SLATs might be desired for an additional reason.  If the unified credit is reduced retroactively, which would cause a previously tax-free gift to become subject to the tax, a properly structured trust could qualify for an unlimited marital deduction, which would serve to defer any tax liability until the spouse’s death.

Grant Retained Annuity Trust

A grantor retained annuity trust (GRAT) is another irrevocable trust, but one in which the creator of the trust (known as the “grantor”) retains the right to be paid an annuity for a predetermined period of time.  The value of that annuity is subtracted from the value of assets transferred to the GRAT in arriving at the amount of the taxable gift (which tax liability can be eliminated or reduced using any available unified credit).  The larger the annuity, the smaller the taxable gift.  A GRAT is particularly attractive in our present low-interest rate environment if trust assets appreciate at a rate in excess of the presently assumed rate of growth of 0.6%.

Qualified Personal Residence Trust

A qualified personal residence trust (QPRT) is essentially a GRAT that holds your primary residence.  Instead of an annuity, you are provided with the right to live in the home rent-free.  It similarly works very well in a low-interest rate environment and the property appreciates at a rate greater than the present 0.6% assumed rate of growth.

Low Interest Rate Loans

Loans to family members can take advantage of extremely low rates of interest.  Essentially the benefit to you of these loans is freezing the value of a part of your estate by converting these assets to a below-market-interest loan.  Unfortunately, this strategy doesn’t take advantage of any available estate tax exemption that could disappear with new legislation.

Sale To A Grantor Trust

This is another strategy that doesn’t necessarily make full use of any available estate tax exemption.  It involves the creation of an irrevocable trust, to which an initial amount of cash or property is contributed.  The initial gift makes use of the unified credit to avoid gift tax.  The grantor then sells property to the trust in exchange for a down payment (the amount of cash used to initially fund the trust) and low-interest loan.  No capital gains are recognized on the sale of appreciated property to the grantor trust, the beneficiaries of whom are usually children or more remote generations.  This is another strategy that freezes the value of part of your estate by converting highly appreciating assets to a below-market-interest loan.  To the extent the underlying property sold appreciates at a rate greater than the interest rate on the loan, you have effectively made an additional tax-free loan to the trust beneficiaries.

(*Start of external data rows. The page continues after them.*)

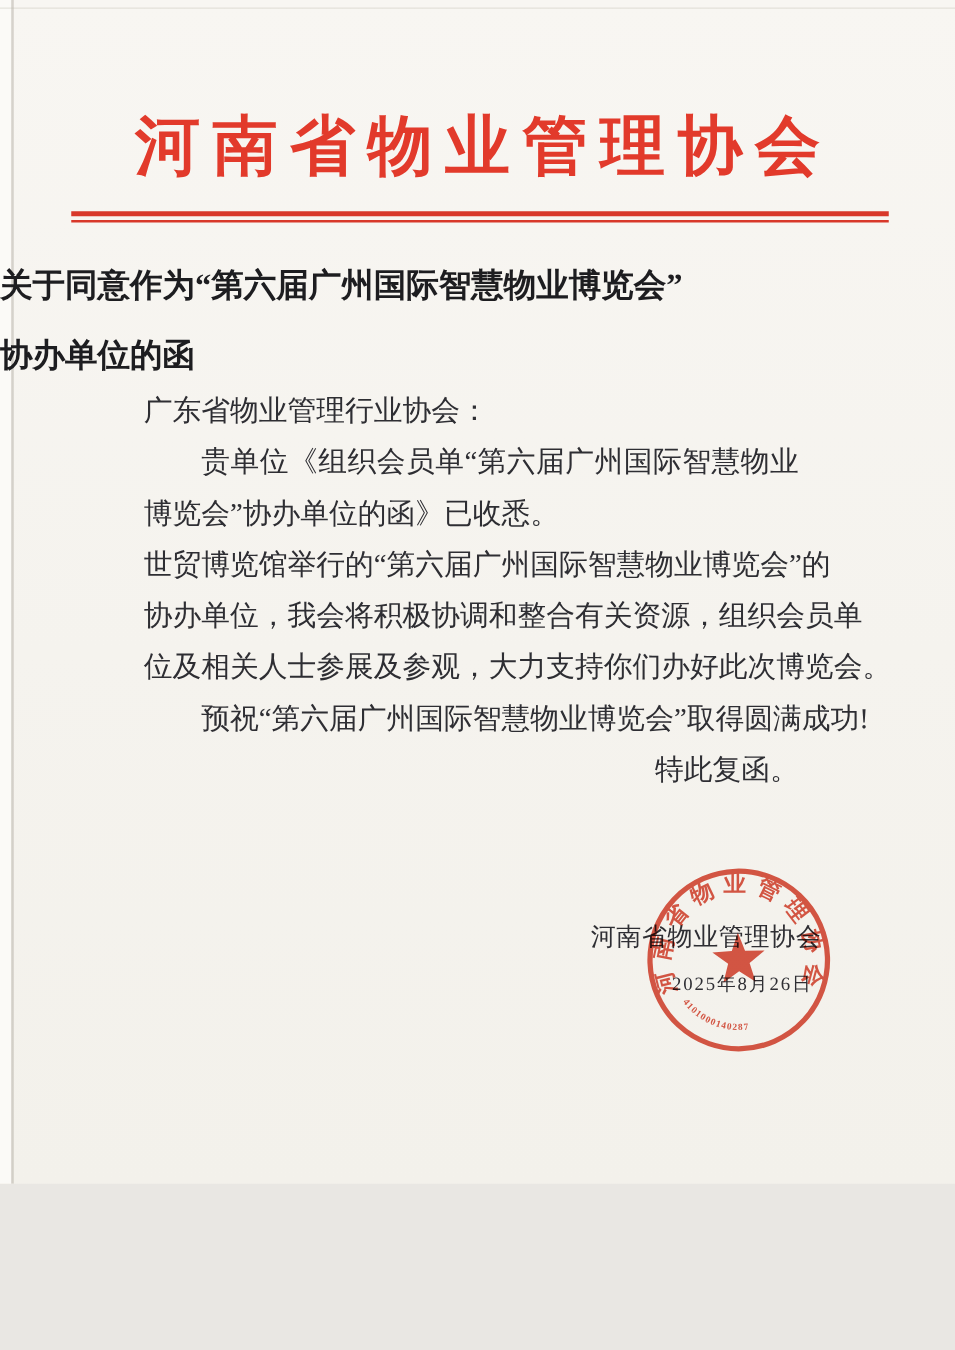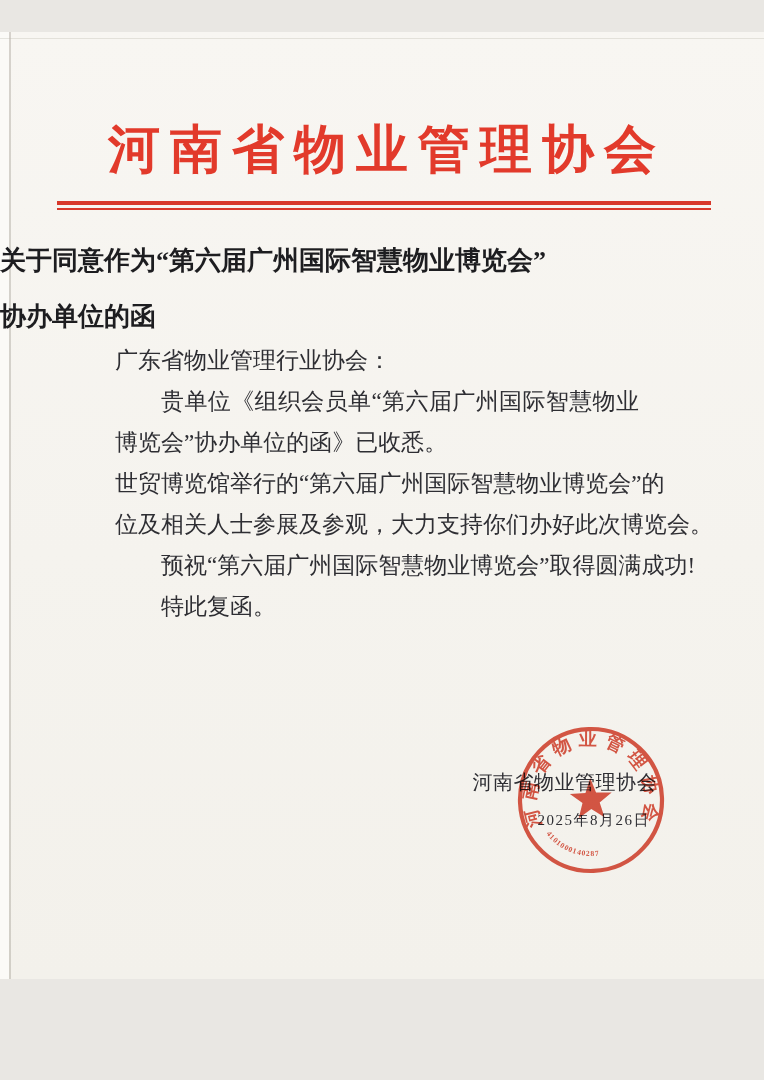--- a/index.html
+++ b/index.html
@@ -10,7 +10,6 @@
     background:linear-gradient(180deg,#f8f6f2 0%,#f5f3ee 55%,#f3f1eb 100%);
     font-family:"Liberation Serif", serif;
     overflow:hidden;
-    margin-top:32px;
   }
 
   

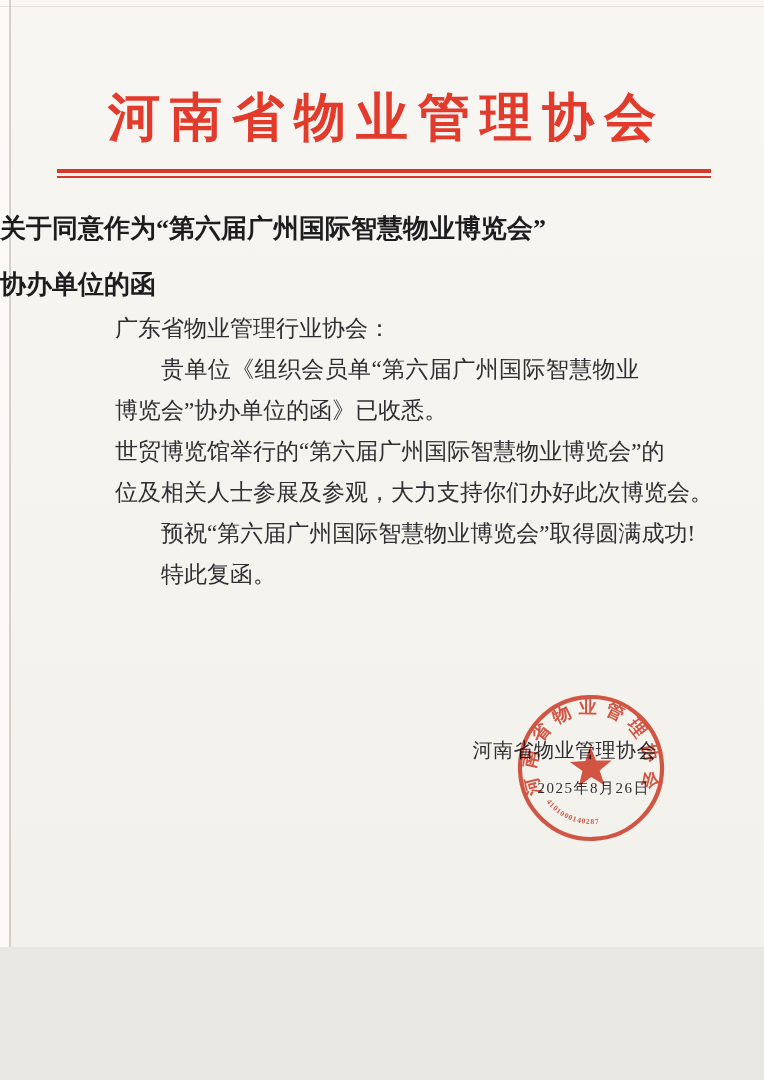--- a/index.html
+++ b/index.html
@@ -99,6 +99,7 @@
     <div class="body-line indent jf">贵单位《组织会员单“第六届广州国际智慧物业</div>
     <div class="body-line">博览会”协办单位的函》已收悉。</div>
     <div class="body-line jf">世贸博览馆举行的“第六届广州国际智慧物业博览会”的</div>
+    <div class="body-line jf">协办单位，我会将积极协调和整合有关资源，组织会员单</div>
     <div class="body-line jf">位及相关人士参展及参观，大力支持你们办好此次博览会。</div>
     <div class="body-line indent">预祝“第六届广州国际智慧物业博览会”取得圆满成功!</div>
     <div class="body-line indent">特此复函。</div>

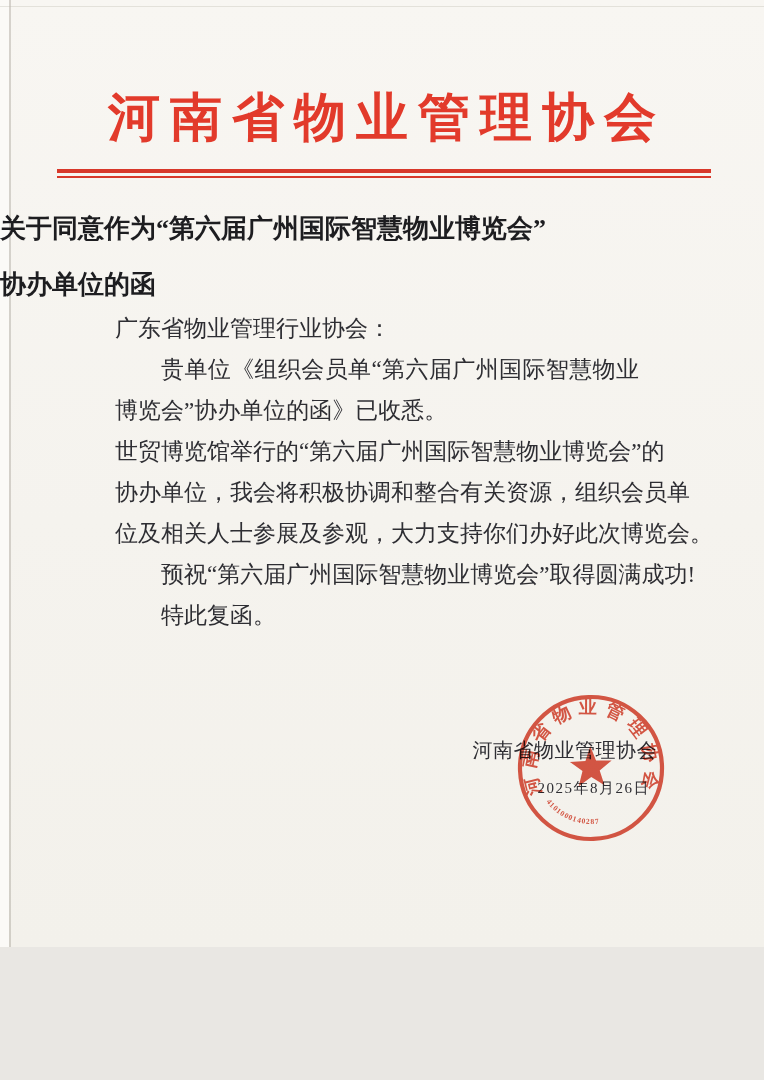--- a/index.html
+++ b/index.html
@@ -51,7 +51,7 @@
   }
   .body-line { height:41px; white-space:nowrap; }
   .body-line.jf { text-align:justify; text-align-last:justify; }
-  .body-line.indent { text-indent:46px; }
+  .body-line.indent { text-indent:46px;text-align:right; }
 
   
   .signature {

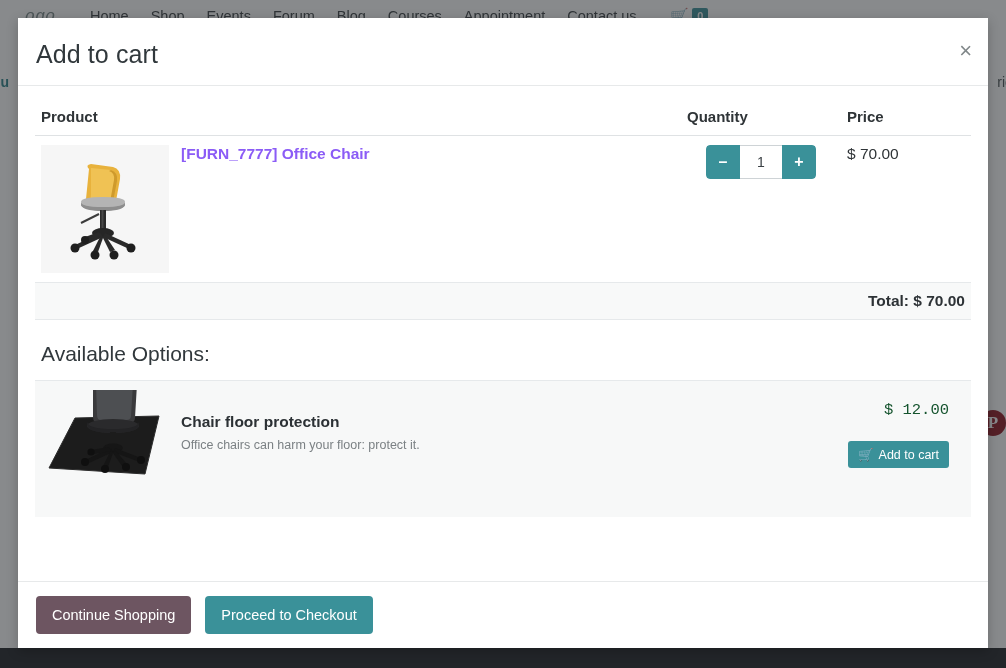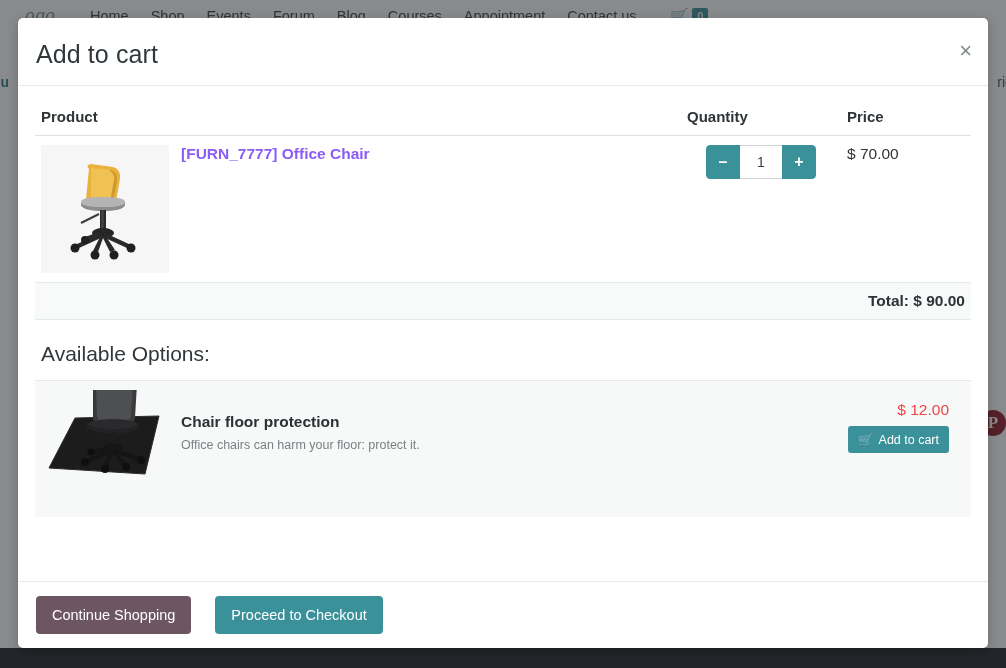--- a/index.html
+++ b/index.html
@@ -85,7 +85,7 @@
     left: 18px; top: 18px;
     width: 970px; height: 630px;
     background: #ffffff;
-    border-radius: 5px;
+    border-radius: 0;
     box-shadow: 0 3px 11px rgba(0,0,0,0.22);
     display: flex; flex-direction: column;
   }

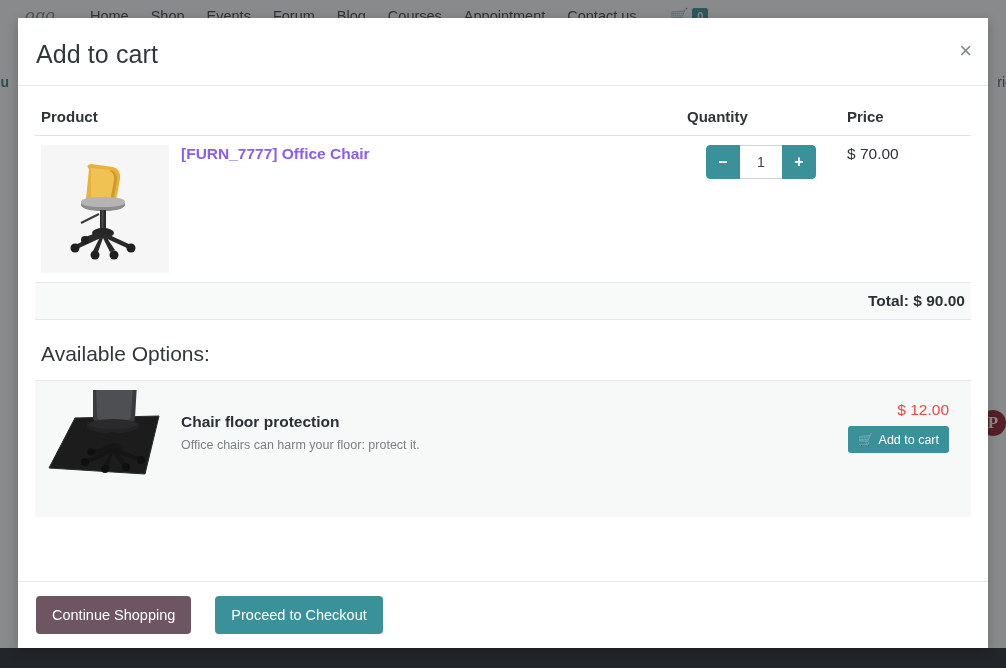--- a/index.html
+++ b/index.html
@@ -322,7 +322,7 @@
           <td class="cell-price">$ 70.00</td>
         </tr>
         <tr class="total-row">
-          <td colspan="4">Total: $ 90.00</td>
+          <td colspan="4">Total: $ 70.00</td>
         </tr>
       </tbody>
     </table>

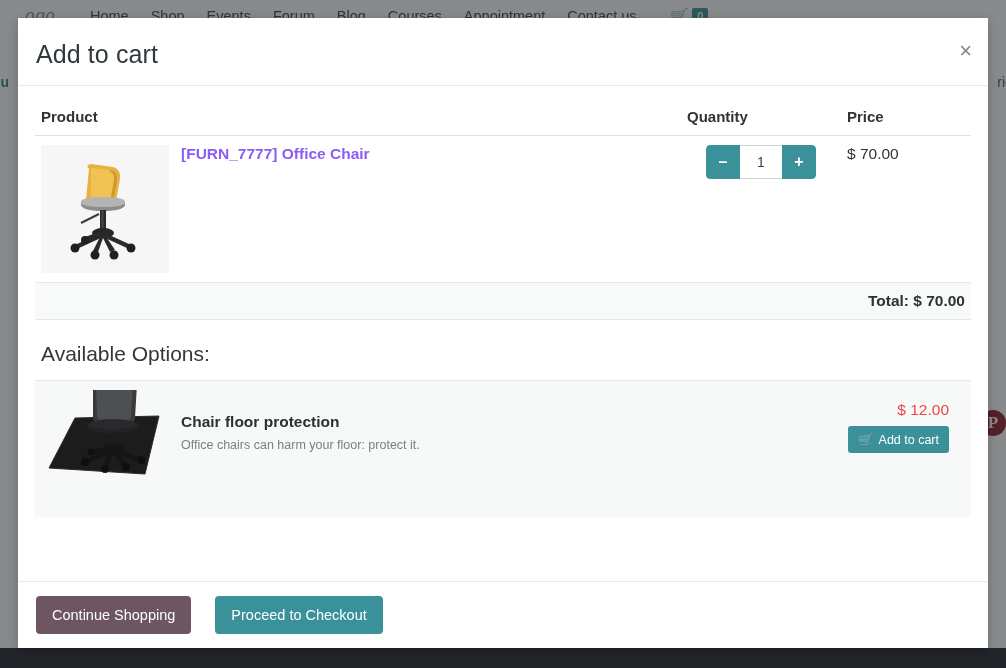--- a/index.html
+++ b/index.html
@@ -190,7 +190,7 @@
   .opt-name { font-size: 15.5px; font-weight: bold; color: #2c3135; margin-bottom: 7px; }
   .opt-sub { font-size: 12.5px; color: #7b8184; }
   td.opt-right { text-align: right; padding-top: 20px; padding-right: 22px; width: 170px; }
-  .opt-price { font-size: 15.5px; color: #ef4444; margin-bottom: 7px; white-space: nowrap; }
+  .opt-price { font-size: 15.5px; color: #14532d; margin-bottom: 22px; white-space: nowrap; font-family: Liberation Mono, monospace; }
   .btn-add {
     background: #3a9199; color: #ffffff; border: none;
     font-size: 12.5px; padding: 6px 10px; border-radius: 3px;

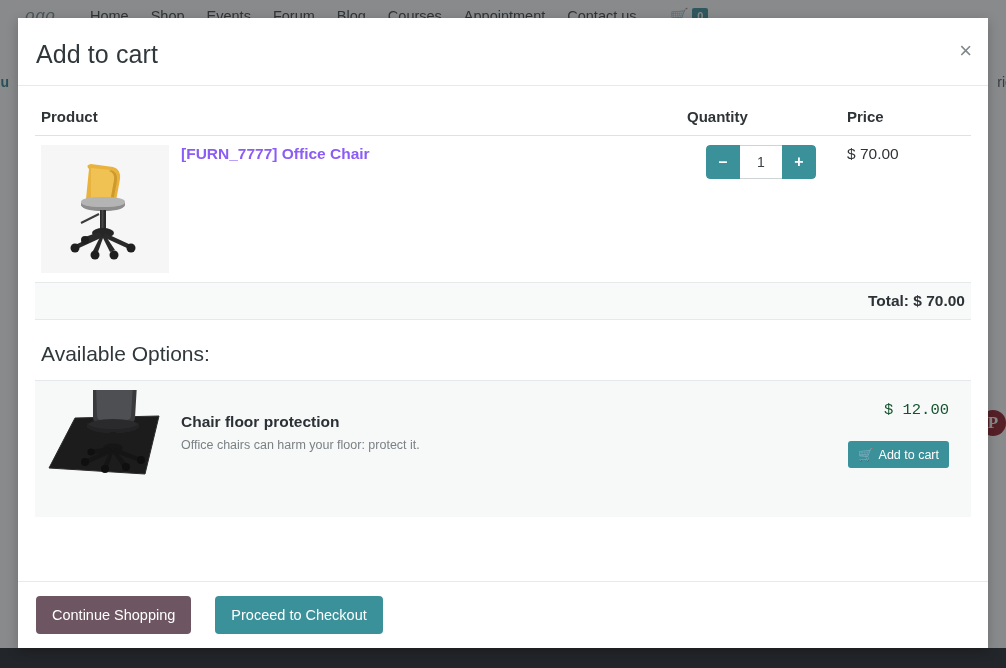--- a/index.html
+++ b/index.html
@@ -202,7 +202,7 @@
     flex: 0 0 auto;
     border-top: 1px solid #e7e9ea;
     padding: 14px 18px;
-    display: flex; gap: 24px; align-items: center;
+    display: flex; gap: 14px; align-items: center;
   }
   .btn-continue {
     background: #6d5561; color: #ffffff; border: none;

Elimination of Stepped-Up Basis

Lastly, the President’s proposed tax plan includes the elimination of the tax-free step up in basis rule.  The existing rule allows the tax basis of property (think the cost of property, though that isn’t an entirely accurate explanation of “basis”) to be increased tax-free to market value at a taxpayer’s time of death.  Often, this rule allows the heirs of an estate the ability to sell appreciated property free, or near free, of capital gains tax, or where property decreases in value following death might allow heirs to recognize a capital loss when the property is sold.  

When property is gifted to someone, the recipient of the gift takes the property at the donor’s tax basis, and the property receives no step-up upon the donor’s death (this is known as “carryover” basis).  Under current law the estate and gift tax savings obtained when making a lifetime gift needs to be contrasted with the potential savings to be had if property is retained and the tax-free step up taken advantage utilized.  If the step-up in basis at death rule is repealed and the capital gains tax savings eliminated, lifetime gifts become more attractive.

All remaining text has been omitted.